_Provided entries_
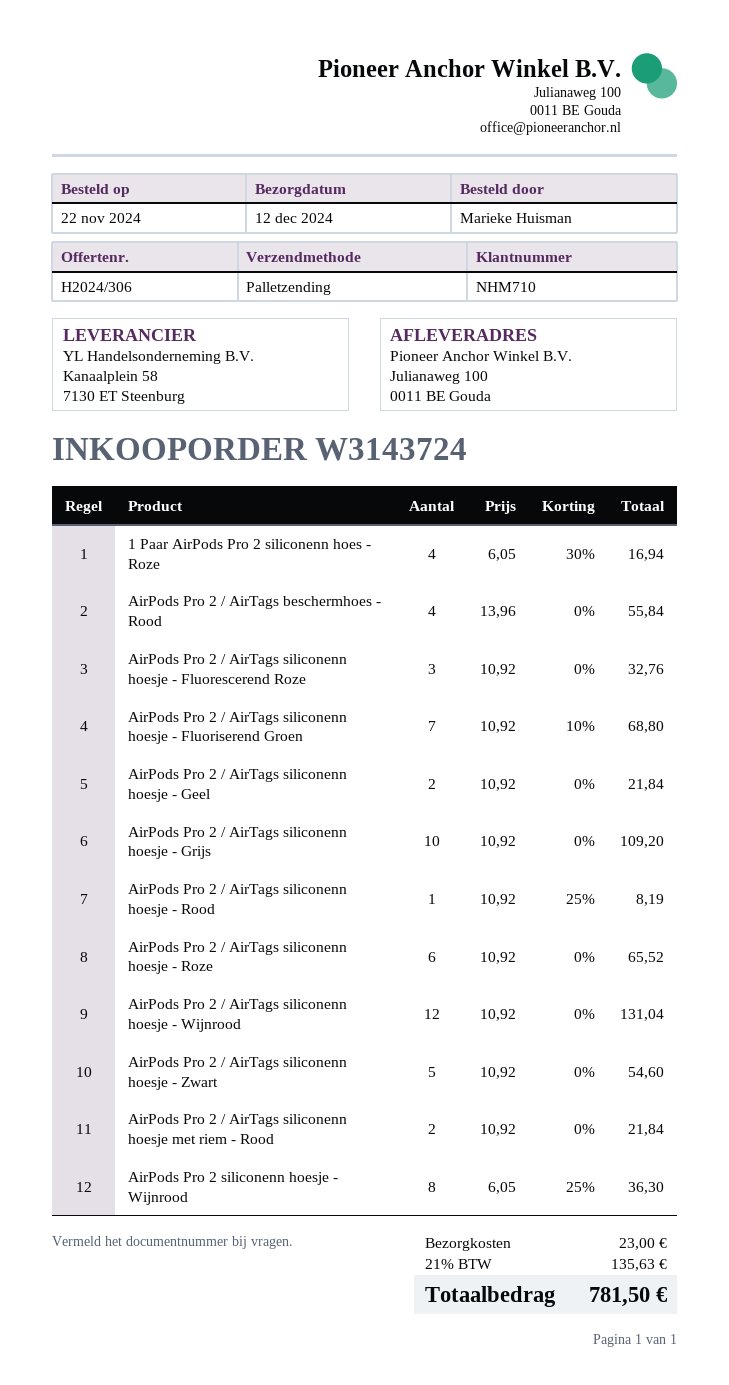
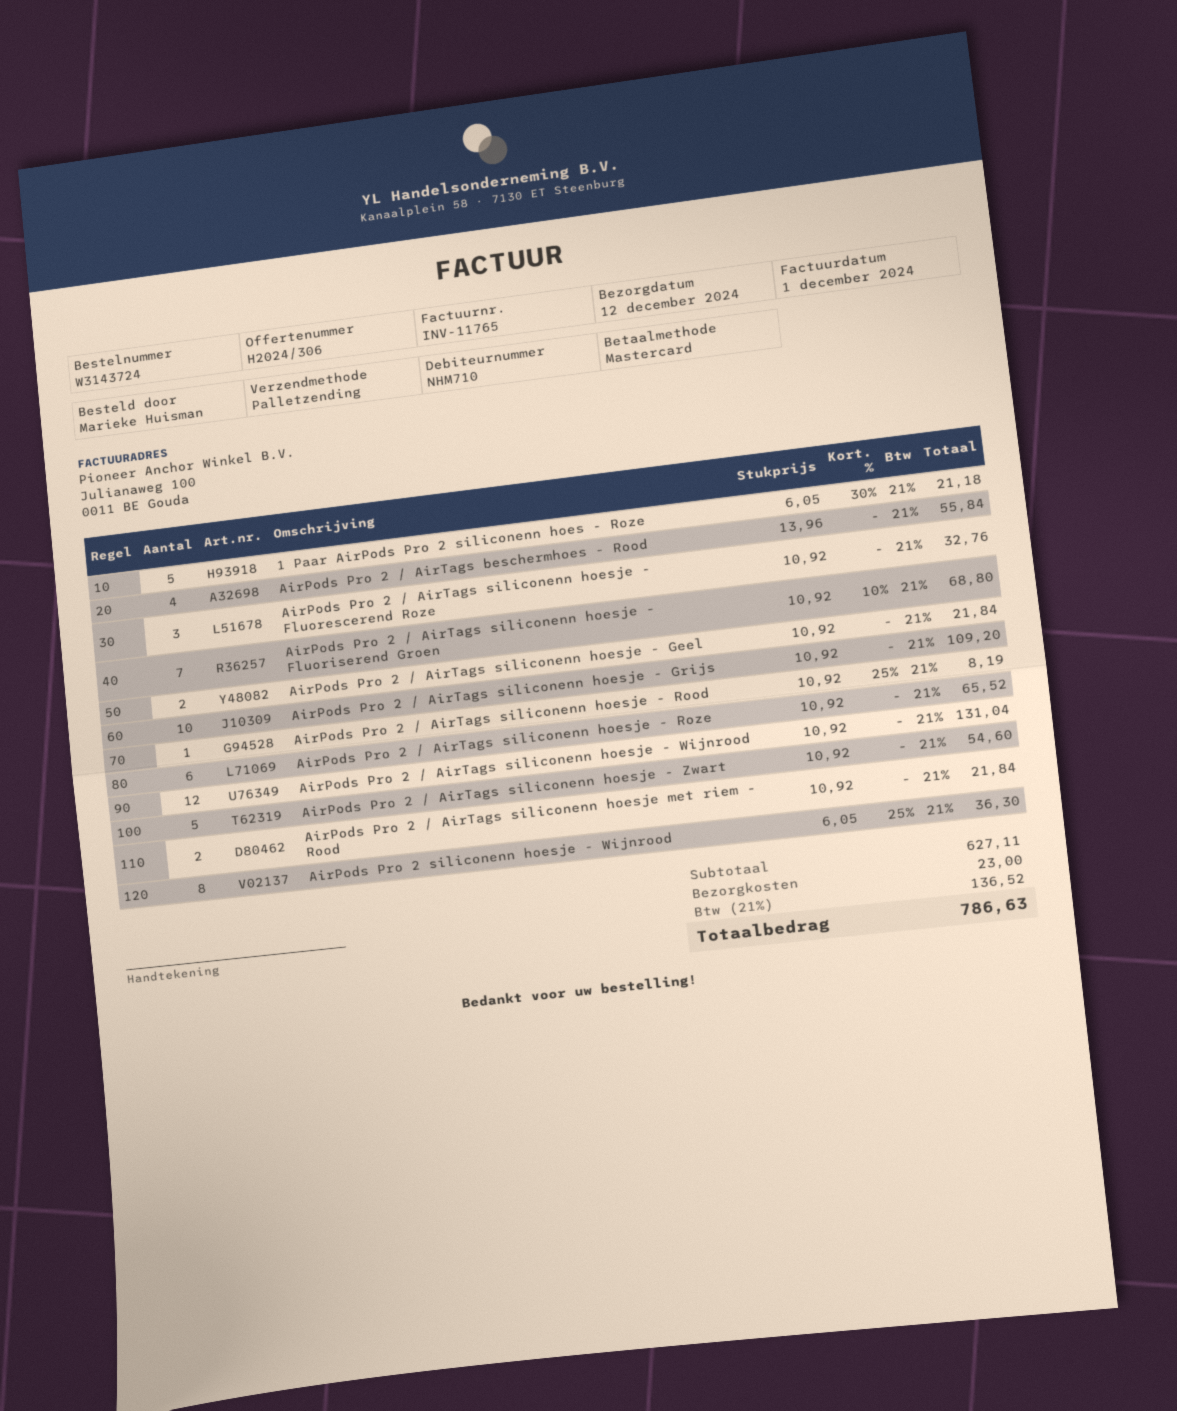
1 Paar AirPods Pro 2 siliconenn hoes - Roze: 4 x 6.05 - 30% = 16.94 -> 5 x 6.05 - 30% = 21.18
tax: 21% = 135.63 -> 21% = 136.52
total: 781.50 -> 786.63

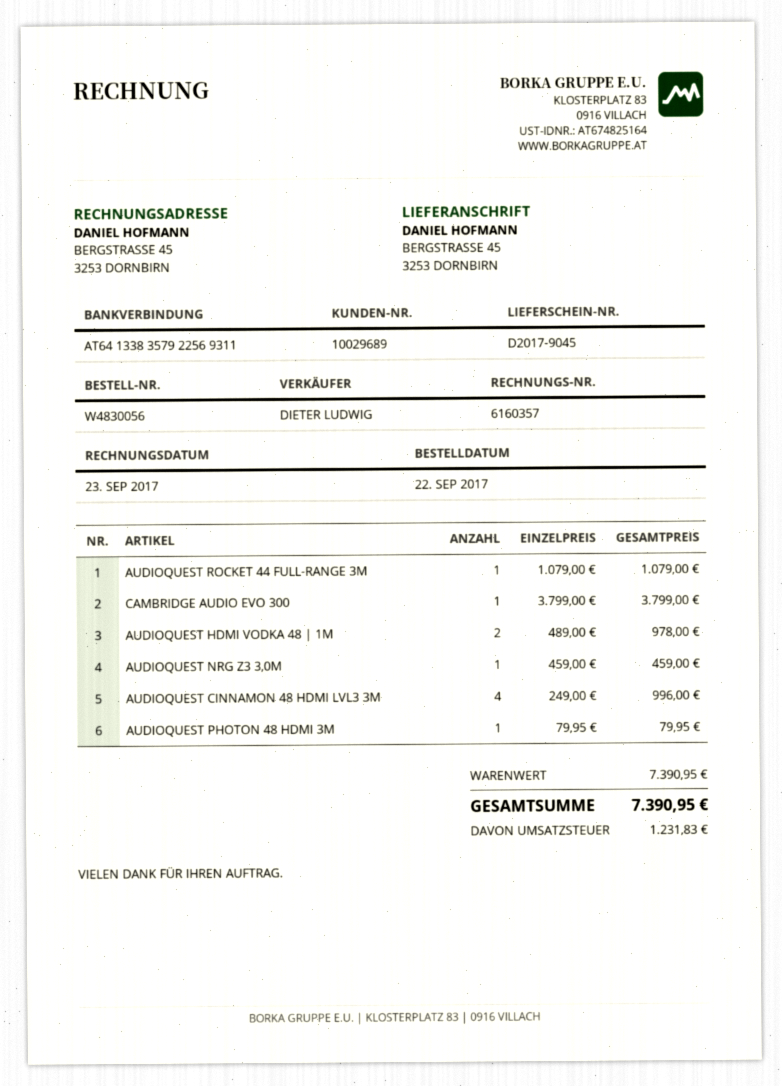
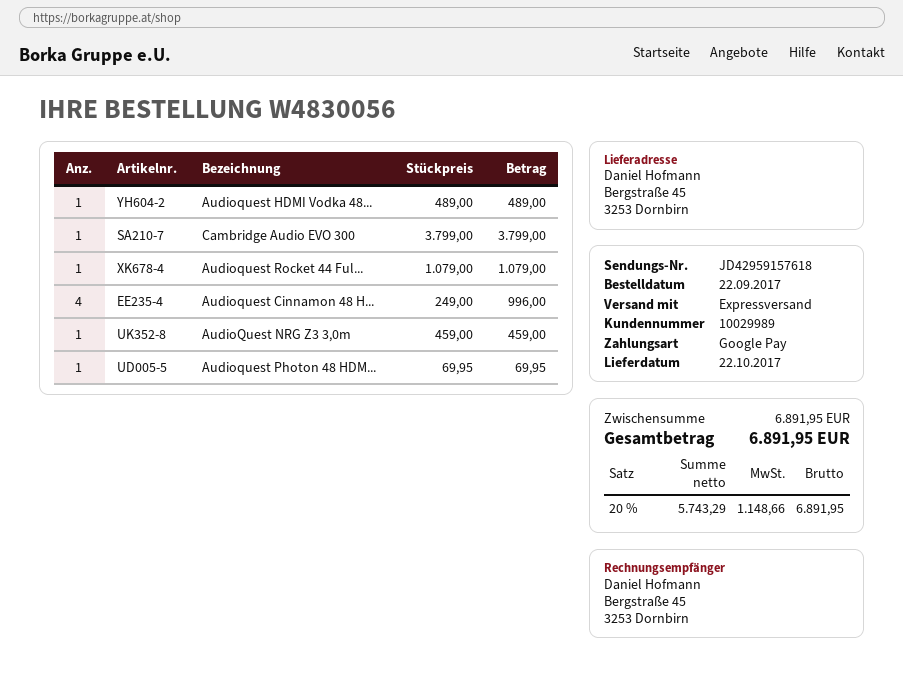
customer number: 10029689 -> 10029989
AUDIOQUEST HDMI VODKA 48 | 1M: 2 x 489.00 = 978.00 -> 1 x 489.00 = 489.00
AUDIOQUEST PHOTON 48 HDMI 3M: 1 x 79.95 = 79.95 -> 1 x 69.95 = 69.95
subtotal: 7390.95 -> 6891.95
tax: 1231.83 -> 1148.66
total: 7390.95 -> 6891.95

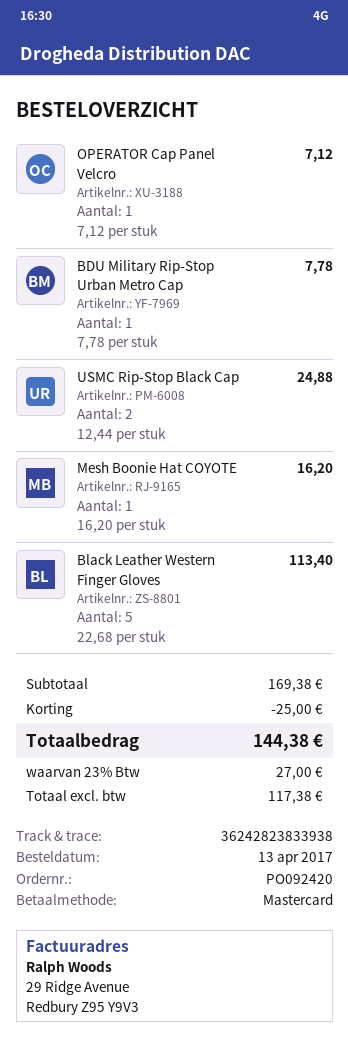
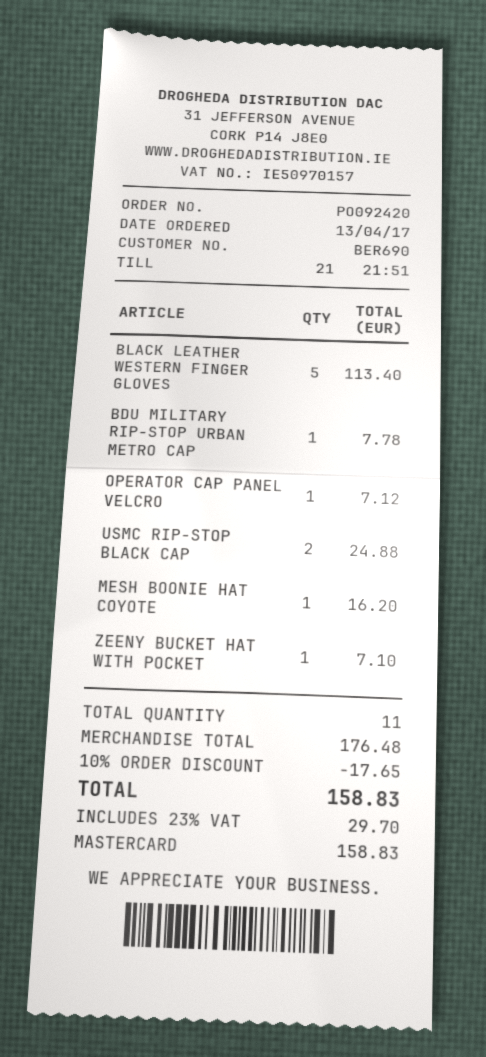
ZEENY BUCKET HAT WITH POCKET: none -> 1 for 7.10
subtotal: 169.38 -> 176.48
discount: 25.00 -> 17.65
tax: 23% = 27.00 -> 23% = 29.70
total: 144.38 -> 158.83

_What the task asks_
Your task is to return, exactly and on their own, the lines from the one containing "subtotal: 169.38 -> 176.48" through the last line of the listing.

_Expected answer_
subtotal: 169.38 -> 176.48
discount: 25.00 -> 17.65
tax: 23% = 27.00 -> 23% = 29.70
total: 144.38 -> 158.83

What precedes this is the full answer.